## Exercise requirements:
From the records that follow, return exactly the lines beginning at the one that contains "font-weight: bold ->" and ending at the one that contains "margin-top: 29px ->", pictures left out.

══ Entries provided

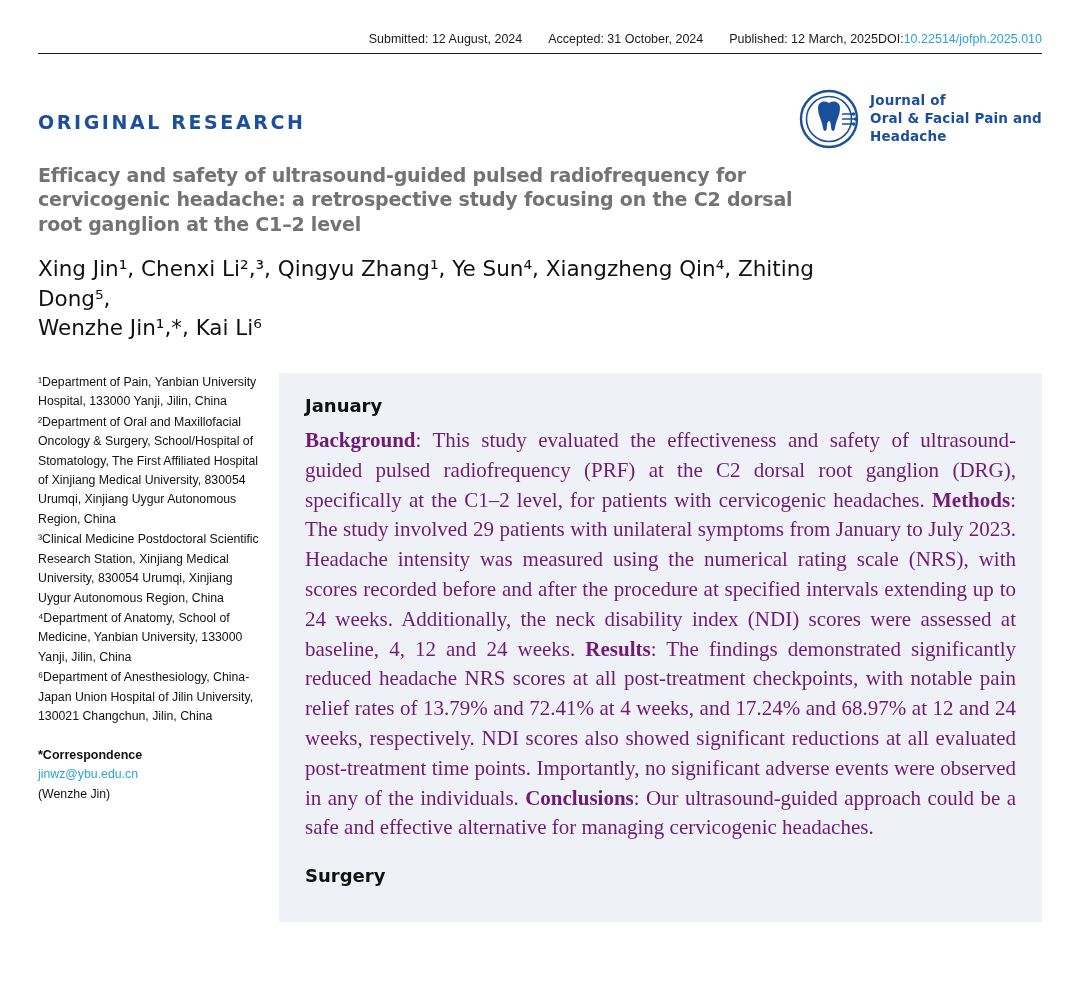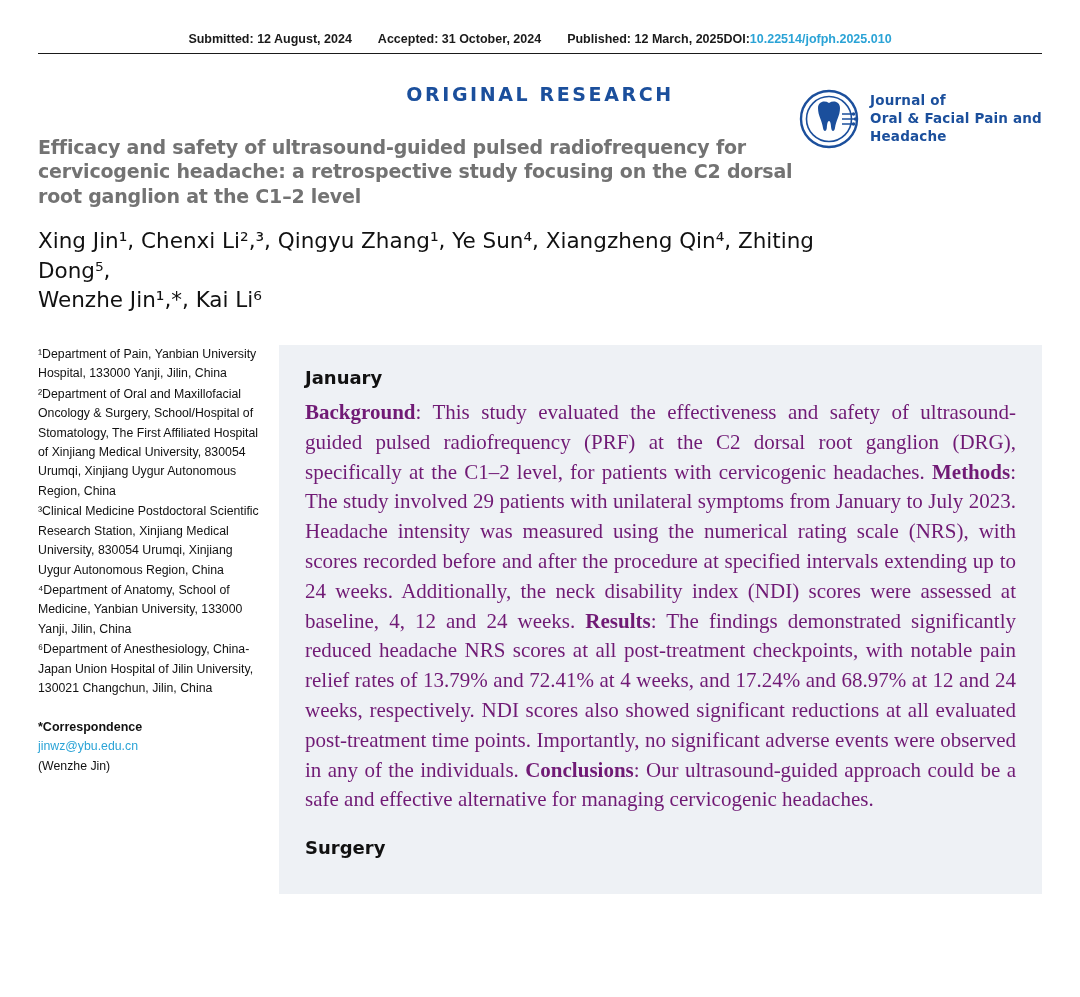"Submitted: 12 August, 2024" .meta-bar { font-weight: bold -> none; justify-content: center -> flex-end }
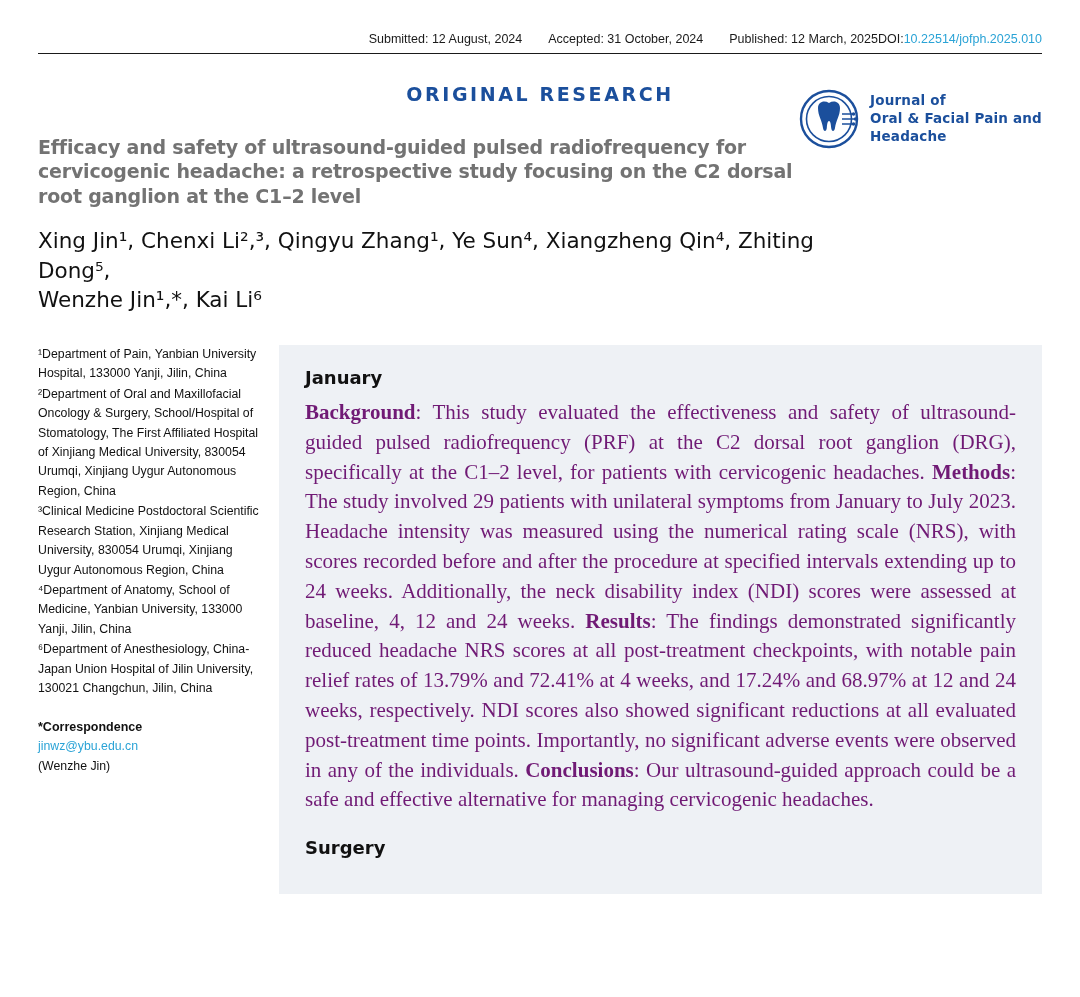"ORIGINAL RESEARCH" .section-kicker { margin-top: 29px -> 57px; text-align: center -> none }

════
══ Entries provided

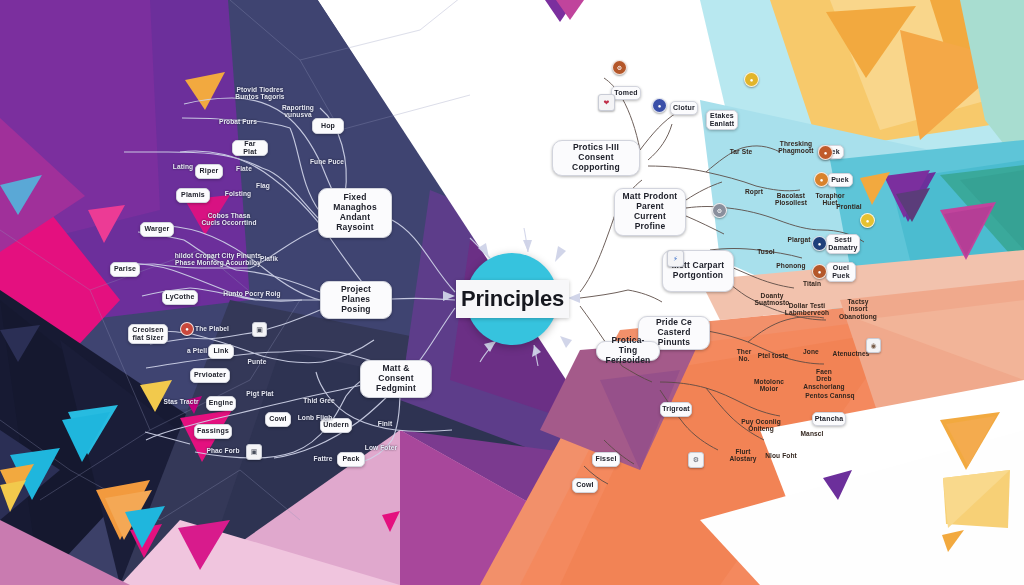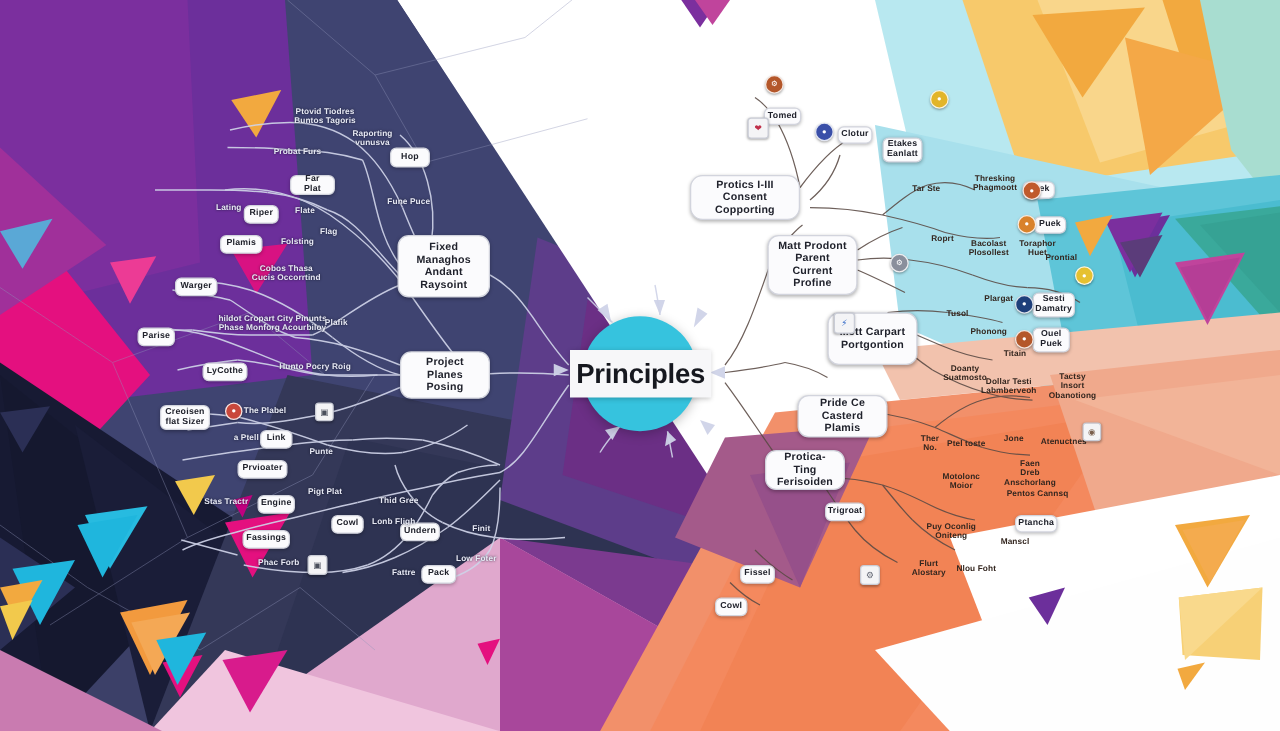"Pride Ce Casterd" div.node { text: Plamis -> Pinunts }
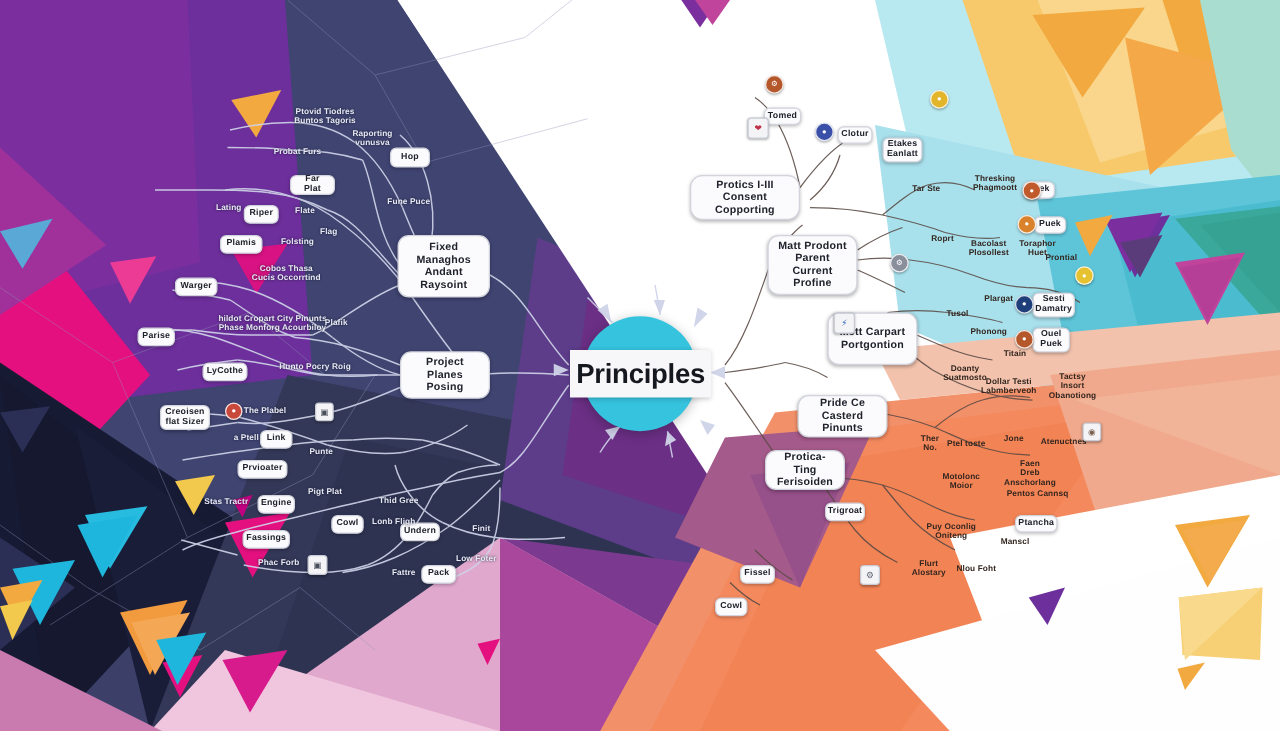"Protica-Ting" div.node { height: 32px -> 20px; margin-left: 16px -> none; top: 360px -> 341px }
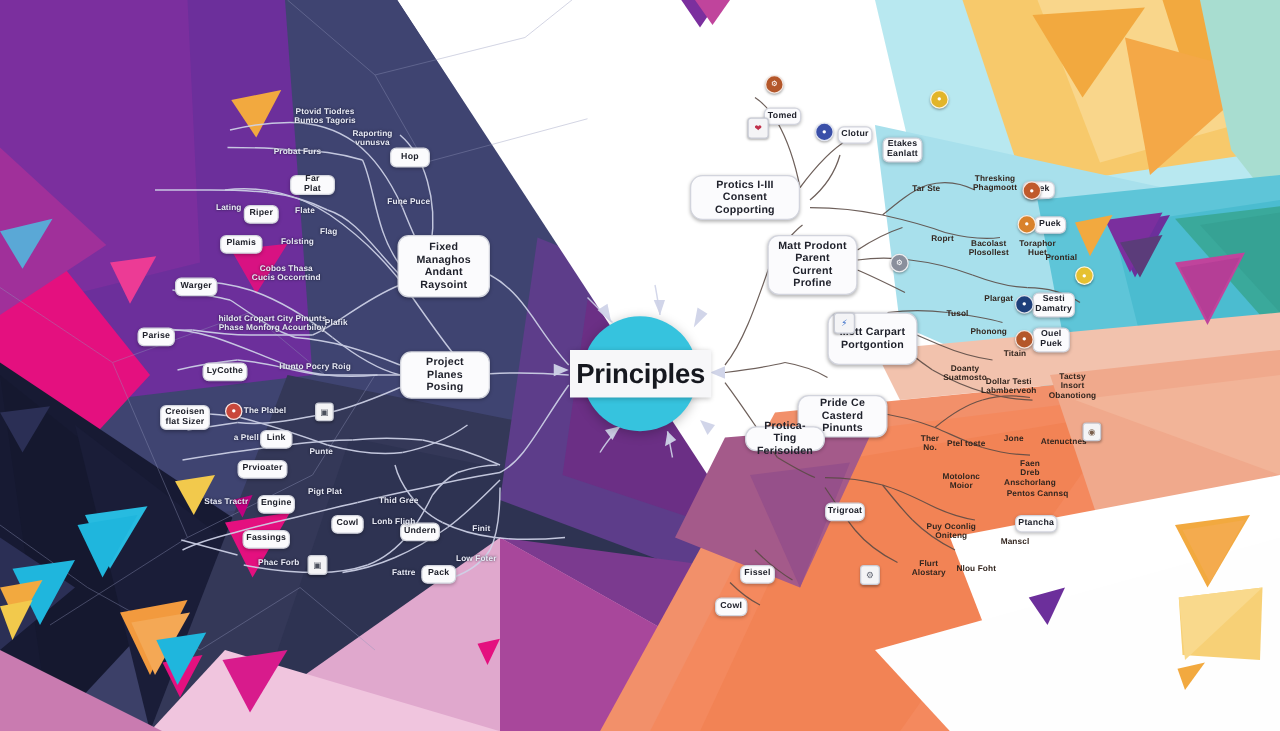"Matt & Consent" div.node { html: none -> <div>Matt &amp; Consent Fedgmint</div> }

════

## Exercise result:
"Submitted: 12 August, 2024" .meta-bar { font-weight: bold -> none; justify-content: center -> flex-end }
"ORIGINAL RESEARCH" .section-kicker { margin-top: 29px -> 57px; text-align: center -> none }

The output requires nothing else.